We looked at how we approach accessibility
Equality and equity sit at the heart of the Co-op’s values so it’s important to us that anyone can use Co-op digital services. Becky Arrowsmith recently wrote about how we’ve been improving accessibility in the Co-op wills service.
We created some design principles
Our principles help to align ourselves around some central ideas that will guide our future design decisions. We’ll be writing more about these soon.
We’ve given it a new name
It’s now called the ‘design manual’.
This signifies a move away from ‘rules’ about design elements, to evidence-based advice on how design patterns are used in combination to create compelling digital services. This advice will evolve as we learn more about what works for the people who use our services.
What does this mean for our current services?
As a favourite quote of mine from information architect Abby Covert says:
‘Perfection isn’t possible, but progress is.’

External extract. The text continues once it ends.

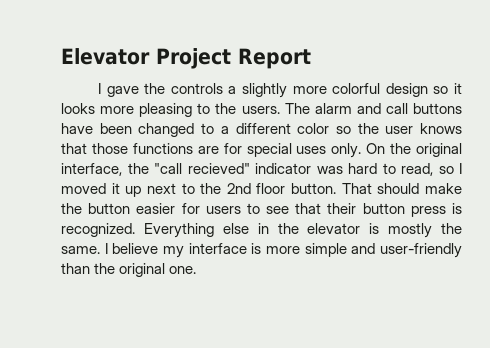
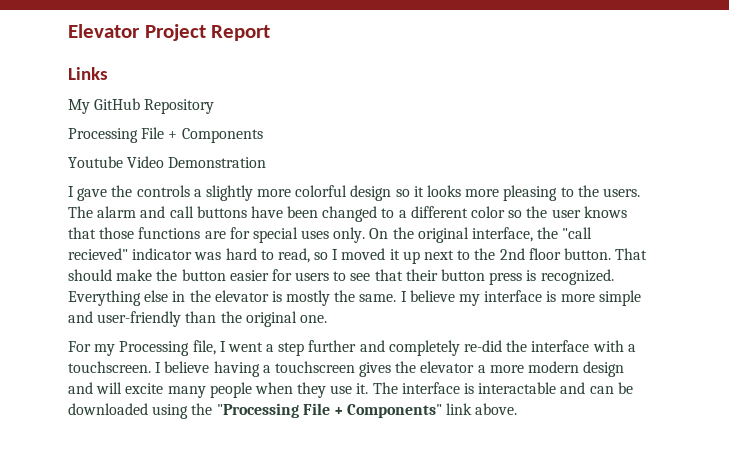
(311, 58) none -> [68,67,108,80] [68,98,215,114] [68,127,263,143] [68,156,267,168] // Links // My GitHub Repository // Processing File + Components // Youtube Video Demonstration
(197, 270) none -> [68,340,636,356] [68,361,625,377] [68,382,633,398] [68,403,518,419] // For my Processing file, I went a step further and completely re-did the interface with a touchscreen. I believe having a touchscreen gives the elevator a more modern design and will excite many people when they use it. The interface is interactable and can be downloaded using the "Processing File + Components" link above.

Abby Covert – How to make sense of any Mess
You’ll start to see more of Co-op’s digital services sharing this updated design language creating consistent experience across the wills service, Membership, co-operative.coop and coop.co.uk. We don’t expect every service to suddenly shift all of their design work over to match the updated design language though. Instead, you’ll see a more gradual iteration as services adopt the updated styles – something many of our designers are already doing.
What’s next?
Most importantly we want to iterate and release much more often. This is an extra part of everyone’s job so keeping this momentum up is always the challenge.
We will:
- create a more visible backlog of upcoming improvements based on user research and live services
- put in place a clear way for colleagues to feed into the design manual
- look at what our shared design language for more complex design elements should be
- communicate changes to the design manual effectively and widely
- add more guidance about writing for Co-op
- find a way to host and link to user research from design elements
- develop the user journeys and information architecture for users of the design manual
- link to live examples of design patterns in use
- create a more simple HTML and CSS template for developers
- continue to refactor and improve the front-end tool-kit
- do ‘show and tells’ on each release
Finally, a thank you
Creating and maintaining a strong design system is not easy. It requires a lot of buy-in from an organisation and a lot of extra work from its contributors. With cooperation being at the heart of what we do it’s no surprise that I’ve had this from all the service teams, business units and senior leadership I’ve worked with as well, of course, from the design team. Thank you to everyone – too many to mention – who has been involved so far.
The design manual will continue to grow and evolve as our services do. You mark my words.